The Boston Globe

The craven Kevin McCarthy

- RENÉE GRAHAM Renée Graham is a Globe columnist. She can be reached at renee.graham@globe.com. Follow her on Twitter @reneeygrah­am.

First, the good news. There’s a chance that Kevin McCarthy, House minority leader, will not be the next speaker of the House. Now, the very bad news. With Republican­s poised to take control by a slim margin, McCarthy will sell out this nation and its democracy to be House speaker. He will kowtow to the racist jackals and Jan. 6 defenders in his party and drag this country through hell if that means getting the gavel in his undeservin­g hands.

Of course McCarthy’s election is not a foregone conclusion. Come January, he might not have enough votes from his fellow House Republican­s to secure the job he has always wanted. He won the nomination for speaker, but that vote didn’t come without significan­t pushback from his party’s extremists who see McCarthy as a feckless coward unwilling to facilitate their plunge into the far-right abyss.

McCarthy easily won that first round, 188 to 31, but those numbers won’t cut it in a final vote, which is little more than a month away.

“Our current candidate for Speaker doesn’t have the 218 votes necessary to become Speaker on January 3, 2023,” said Representa­tive Andy Biggs, an Arizona Republican, who challenged McCarthy for the speakershi­p nomination and lost. “I do not believe he will ever get to 218 votes, and I refuse to assist him in his effort to get those votes.”

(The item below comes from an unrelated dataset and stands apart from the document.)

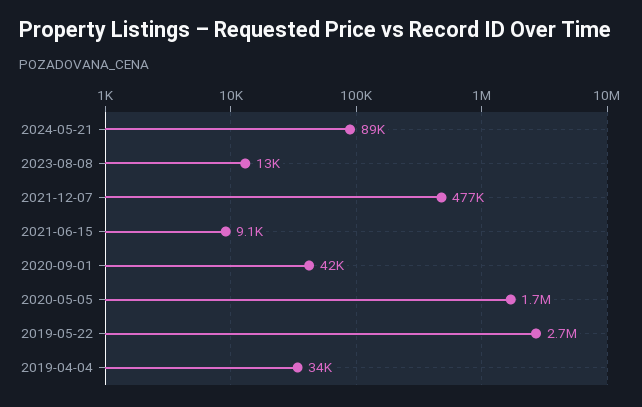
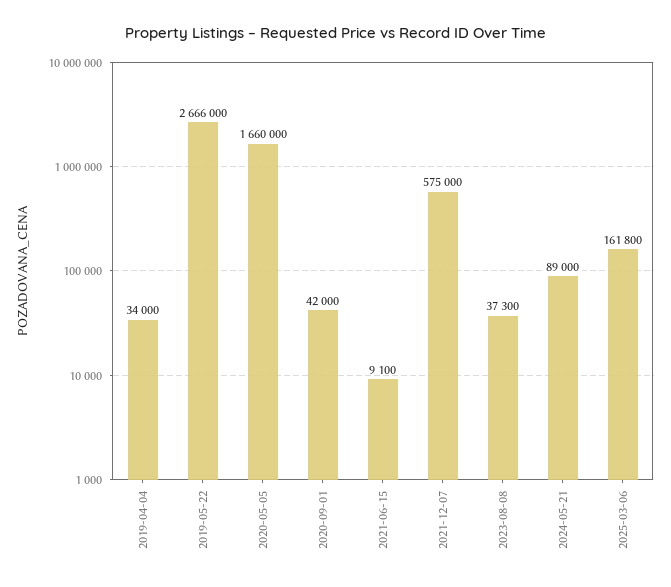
2023-08-08: 13000 -> 37300
2021-12-07: 477000 -> 575000
2025-03-06: none -> 161800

McCarthy hasn’t waited this long and gotten this close to realizing his political dream to have it derailed now. And because he is a feckless coward, there are few lines he won’t cross to get those votes.

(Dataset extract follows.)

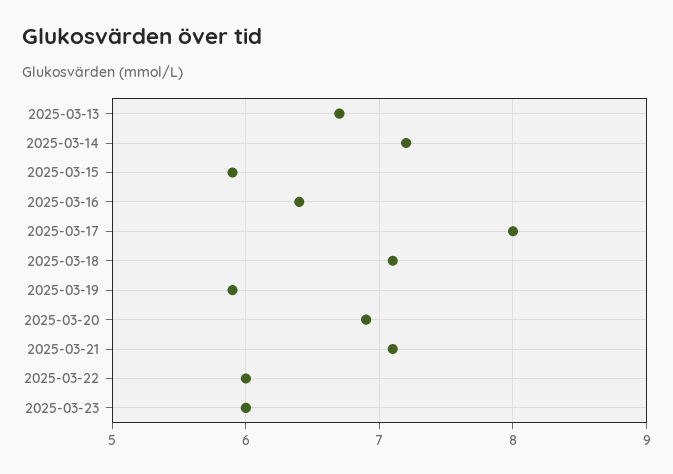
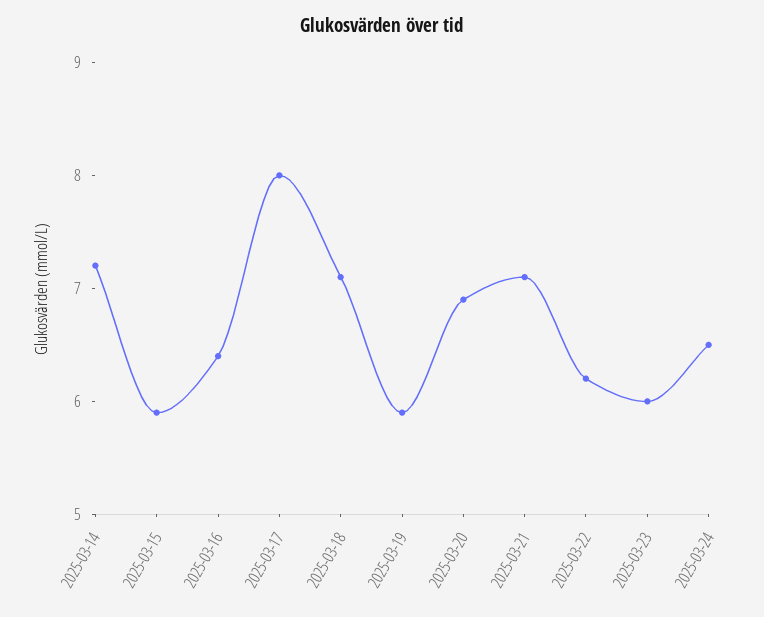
2025-03-13: 6.7 -> none
2025-03-22: 6 -> 6.2
2025-03-24: none -> 6.5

But McCarthy won’t sell his soul. He can’t. He already gave that away after the Jan. 6 insurrecti­on. While McCarthy privately roasted Trump for inciting his white supremacis­t followers in an attempt to upend the 2020 presidenti­al election outcome, he also recognized this: If Republican­s regained the House, the path to the speakershi­p would go through Mar-a-Lago.

McCarthy folded faster than a broken beach chair. Weeks later, there he was smiling and standing shoulder to shoulder with Trump in the former president’s vulgar Florida mansion. An infernal deal had been struck.

Clearly, part of that deal is amplifying hate-spewing zealots like Representa­tive Marjorie Taylor Greene, a Georgia Republican. A self-described “Christian nationalis­t,” she told The New York Times that “to please the base, [McCarthy’s] going to give me a lot of power and a lot of leeway. And if he doesn’t, they’re going to be very unhappy about it.”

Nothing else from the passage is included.